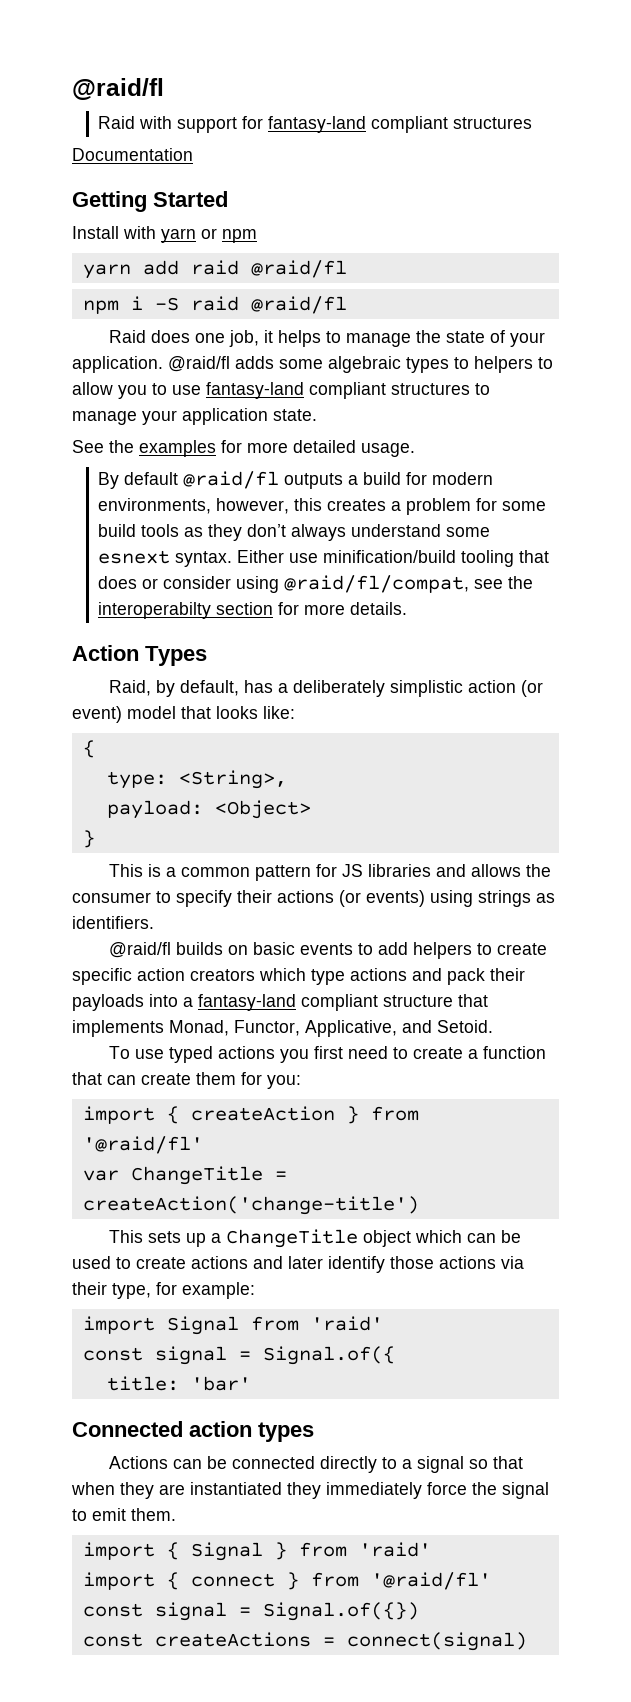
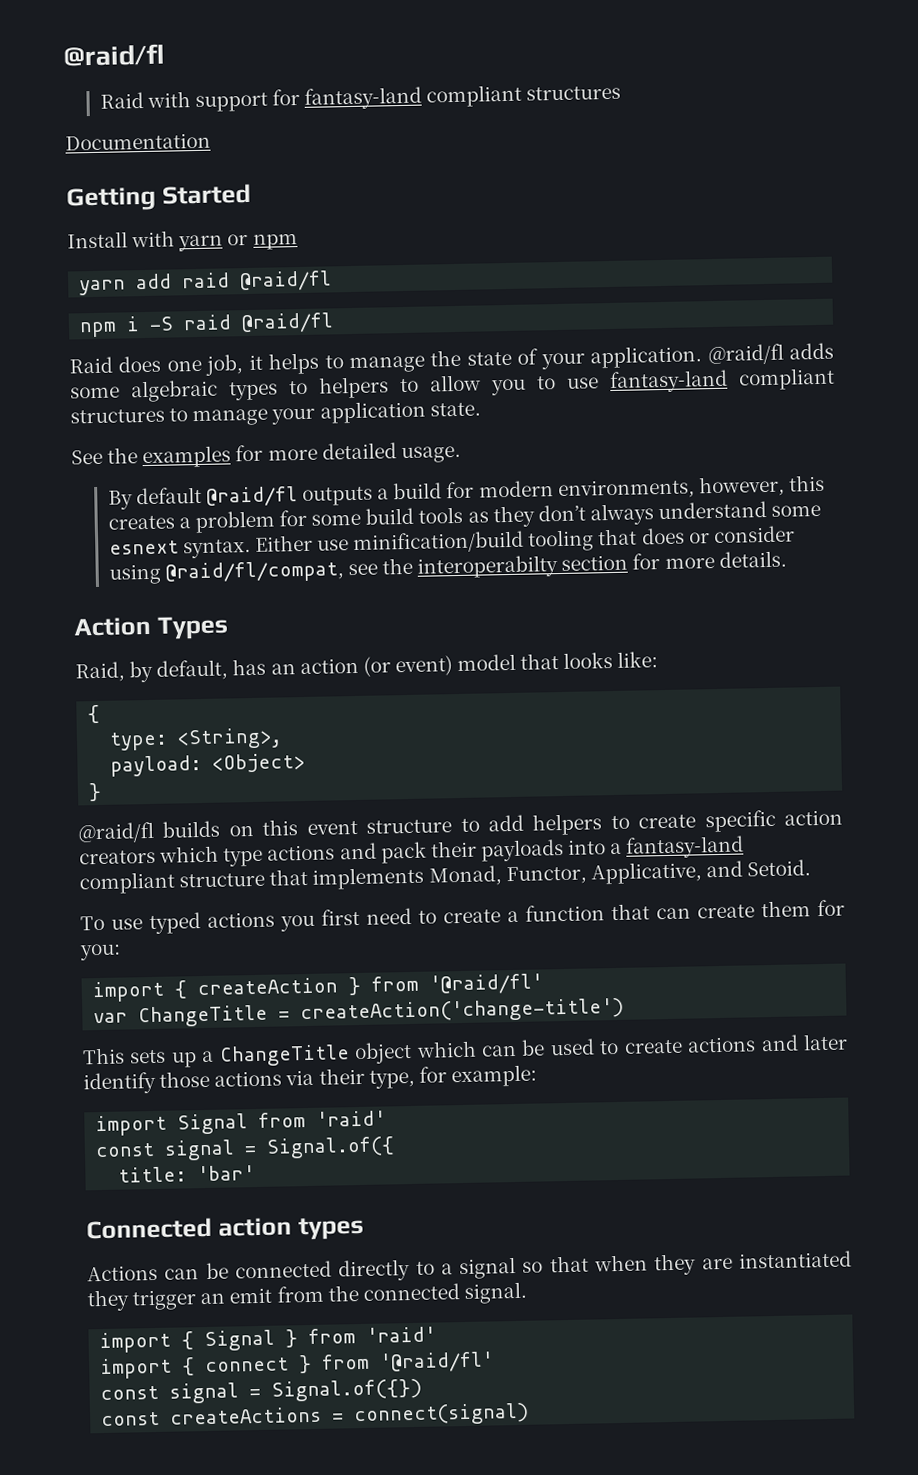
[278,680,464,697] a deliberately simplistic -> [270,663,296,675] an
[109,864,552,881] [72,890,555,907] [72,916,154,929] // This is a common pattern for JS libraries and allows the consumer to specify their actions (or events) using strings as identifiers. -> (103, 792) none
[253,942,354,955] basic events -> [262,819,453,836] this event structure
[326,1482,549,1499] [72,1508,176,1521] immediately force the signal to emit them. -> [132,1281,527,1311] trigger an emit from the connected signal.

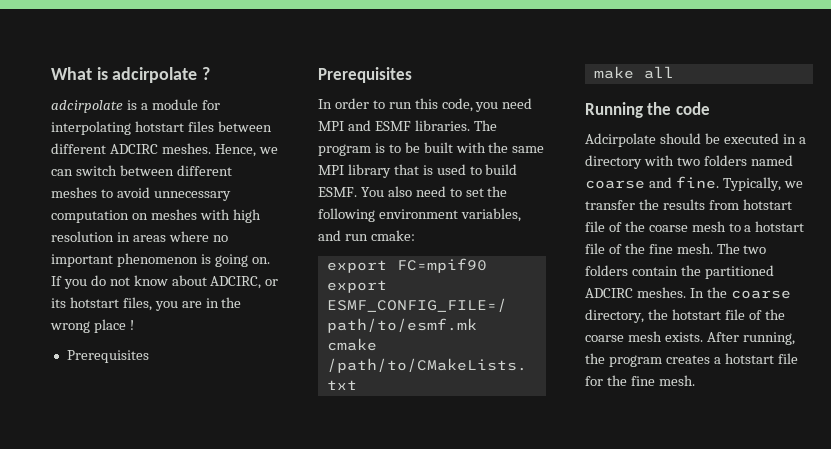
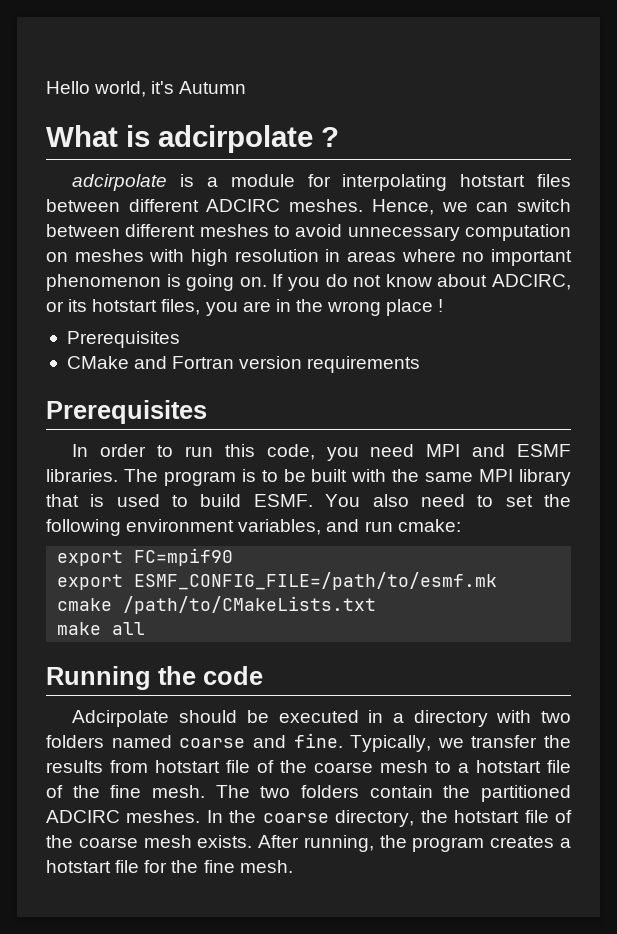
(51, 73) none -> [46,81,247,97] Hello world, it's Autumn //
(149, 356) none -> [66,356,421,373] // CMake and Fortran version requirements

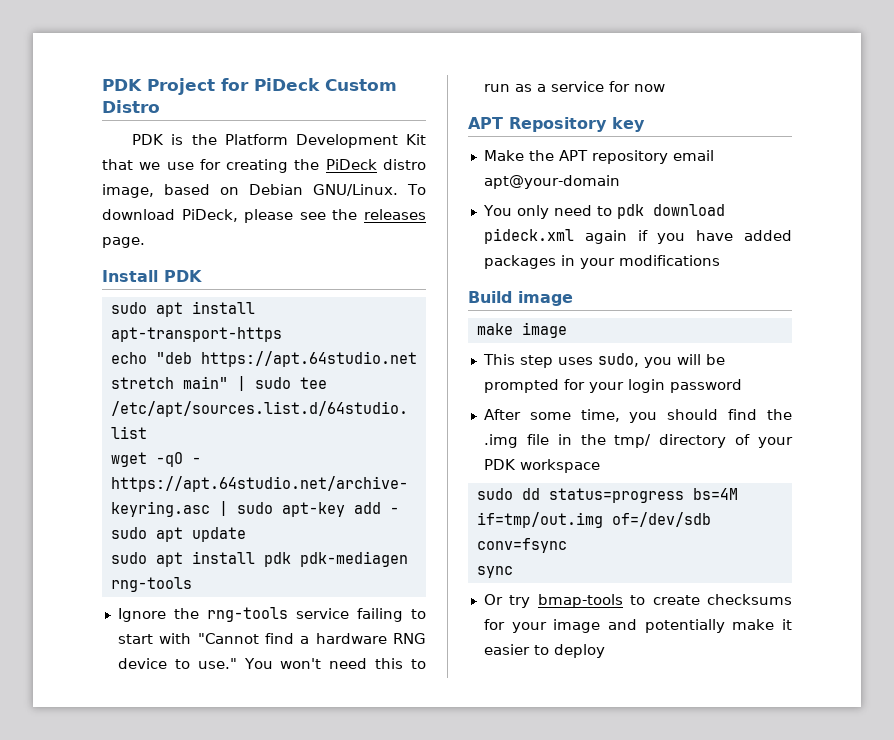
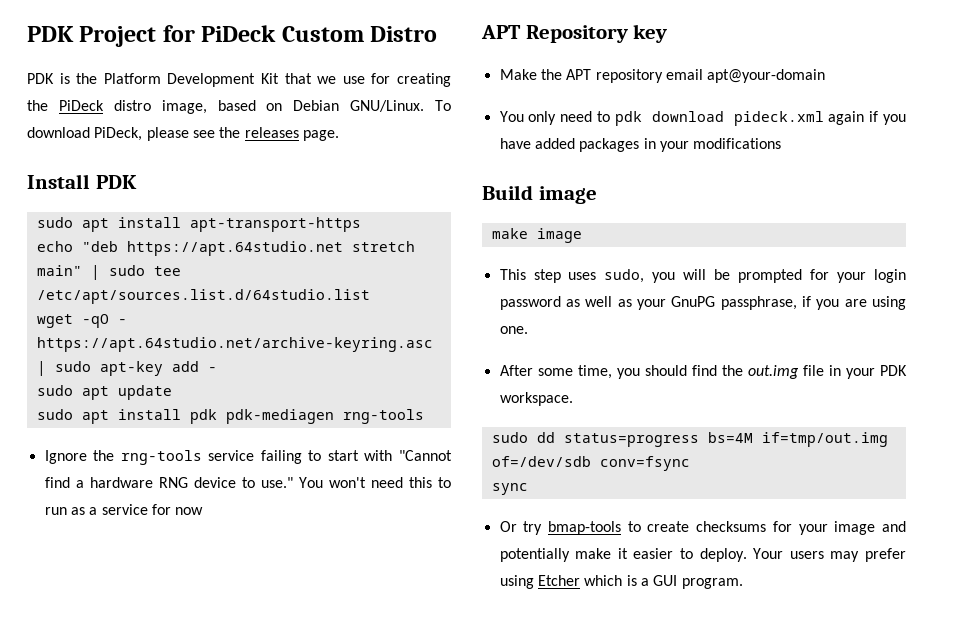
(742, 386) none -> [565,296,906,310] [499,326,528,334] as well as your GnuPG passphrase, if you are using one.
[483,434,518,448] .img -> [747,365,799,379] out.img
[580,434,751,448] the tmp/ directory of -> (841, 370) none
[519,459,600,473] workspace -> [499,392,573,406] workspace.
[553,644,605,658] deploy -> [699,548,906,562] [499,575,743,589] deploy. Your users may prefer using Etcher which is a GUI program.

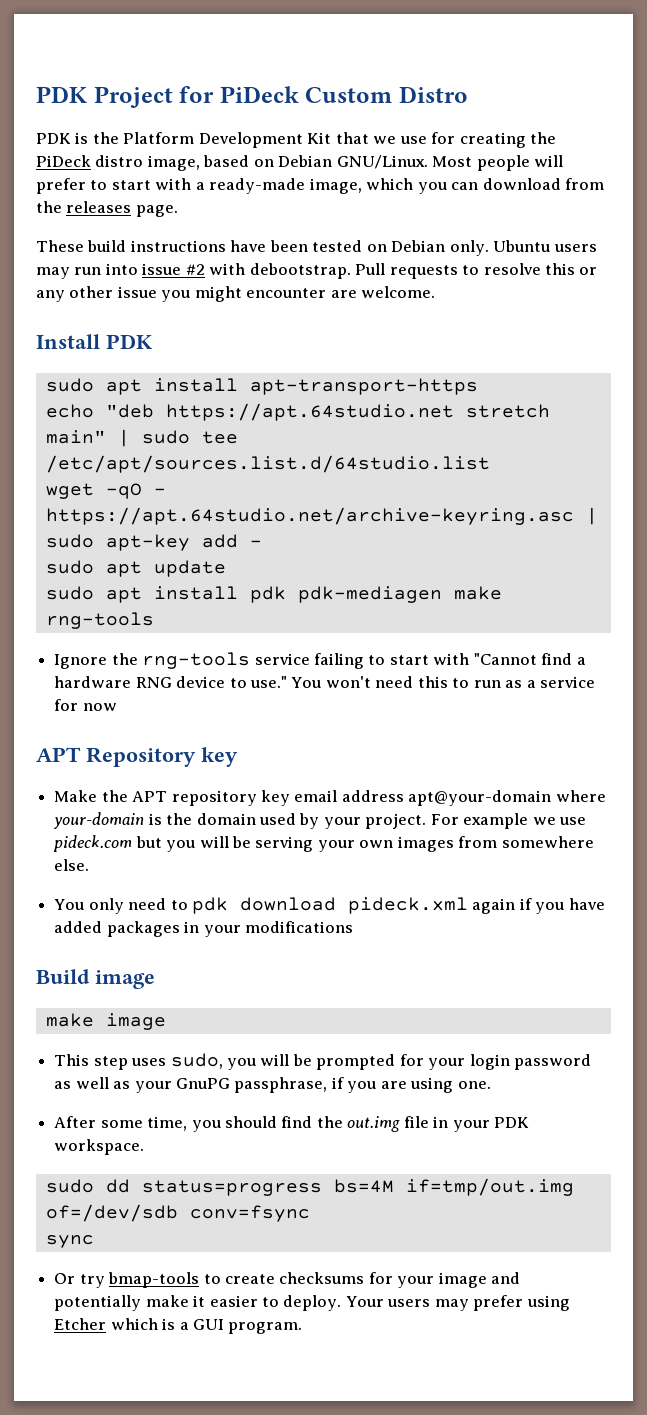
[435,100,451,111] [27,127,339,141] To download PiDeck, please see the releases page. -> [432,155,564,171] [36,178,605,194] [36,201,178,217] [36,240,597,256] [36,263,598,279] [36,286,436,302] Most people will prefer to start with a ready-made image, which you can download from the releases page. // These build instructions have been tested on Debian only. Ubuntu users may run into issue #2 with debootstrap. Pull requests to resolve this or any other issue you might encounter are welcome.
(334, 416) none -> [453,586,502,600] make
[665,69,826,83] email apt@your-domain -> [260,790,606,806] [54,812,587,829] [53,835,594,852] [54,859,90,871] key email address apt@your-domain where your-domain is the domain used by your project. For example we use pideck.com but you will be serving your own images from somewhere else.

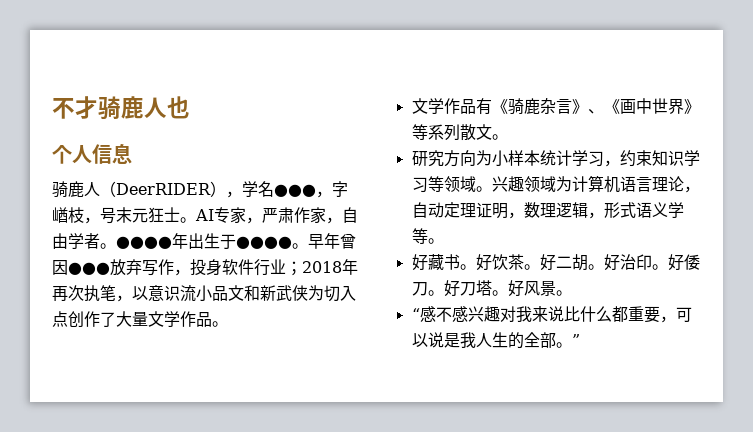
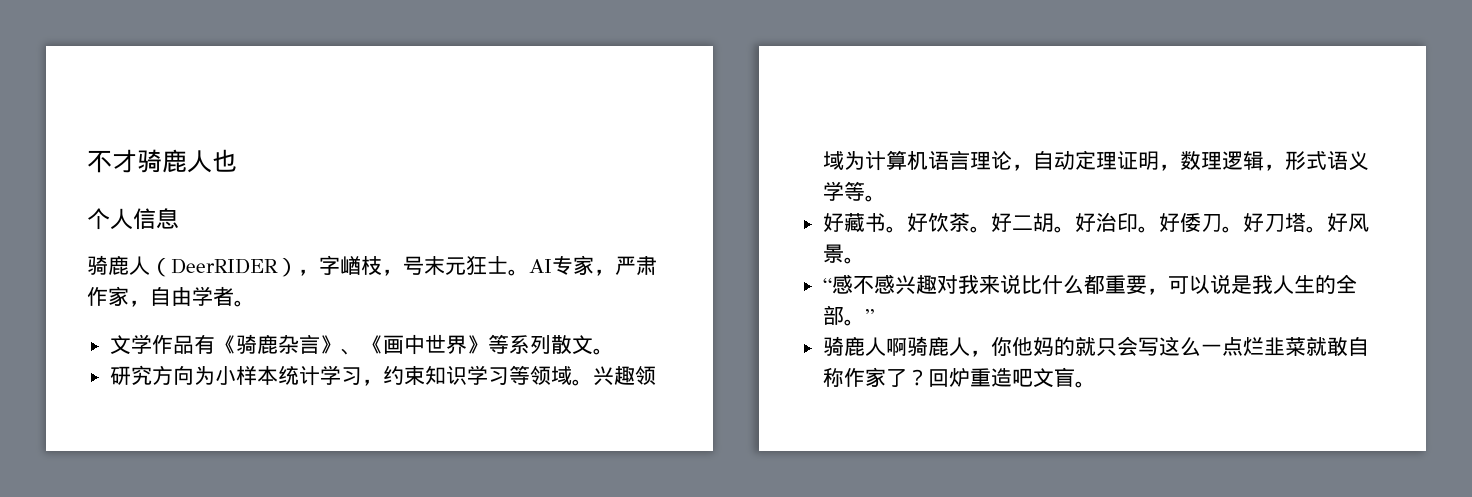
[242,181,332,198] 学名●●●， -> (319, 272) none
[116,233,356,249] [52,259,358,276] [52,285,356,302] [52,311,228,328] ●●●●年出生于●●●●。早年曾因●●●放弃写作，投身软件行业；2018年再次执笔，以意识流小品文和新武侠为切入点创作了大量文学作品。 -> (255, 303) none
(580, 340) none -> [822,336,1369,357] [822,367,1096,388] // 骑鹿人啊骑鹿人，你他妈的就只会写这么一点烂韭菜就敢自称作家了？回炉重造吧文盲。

* [Activity]: Every record above must be copied exactly, and no picture may appear in the copy.

* [Problem solution]:
[278,680,464,697] a deliberately simplistic -> [270,663,296,675] an
[109,864,552,881] [72,890,555,907] [72,916,154,929] // This is a common pattern for JS libraries and allows the consumer to specify their actions (or events) using strings as identifiers. -> (103, 792) none
[253,942,354,955] basic events -> [262,819,453,836] this event structure
[326,1482,549,1499] [72,1508,176,1521] immediately force the signal to emit them. -> [132,1281,527,1311] trigger an emit from the connected signal.

(51, 73) none -> [46,81,247,97] Hello world, it's Autumn //
(149, 356) none -> [66,356,421,373] // CMake and Fortran version requirements

(742, 386) none -> [565,296,906,310] [499,326,528,334] as well as your GnuPG passphrase, if you are using one.
[483,434,518,448] .img -> [747,365,799,379] out.img
[580,434,751,448] the tmp/ directory of -> (841, 370) none
[519,459,600,473] workspace -> [499,392,573,406] workspace.
[553,644,605,658] deploy -> [699,548,906,562] [499,575,743,589] deploy. Your users may prefer using Etcher which is a GUI program.

[435,100,451,111] [27,127,339,141] To download PiDeck, please see the releases page. -> [432,155,564,171] [36,178,605,194] [36,201,178,217] [36,240,597,256] [36,263,598,279] [36,286,436,302] Most people will prefer to start with a ready-made image, which you can download from the releases page. // These build instructions have been tested on Debian only. Ubuntu users may run into issue #2 with debootstrap. Pull requests to resolve this or any other issue you might encounter are welcome.
(334, 416) none -> [453,586,502,600] make
[665,69,826,83] email apt@your-domain -> [260,790,606,806] [54,812,587,829] [53,835,594,852] [54,859,90,871] key email address apt@your-domain where your-domain is the domain used by your project. For example we use pideck.com but you will be serving your own images from somewhere else.

[242,181,332,198] 学名●●●， -> (319, 272) none
[116,233,356,249] [52,259,358,276] [52,285,356,302] [52,311,228,328] ●●●●年出生于●●●●。早年曾因●●●放弃写作，投身软件行业；2018年再次执笔，以意识流小品文和新武侠为切入点创作了大量文学作品。 -> (255, 303) none
(580, 340) none -> [822,336,1369,357] [822,367,1096,388] // 骑鹿人啊骑鹿人，你他妈的就只会写这么一点烂韭菜就敢自称作家了？回炉重造吧文盲。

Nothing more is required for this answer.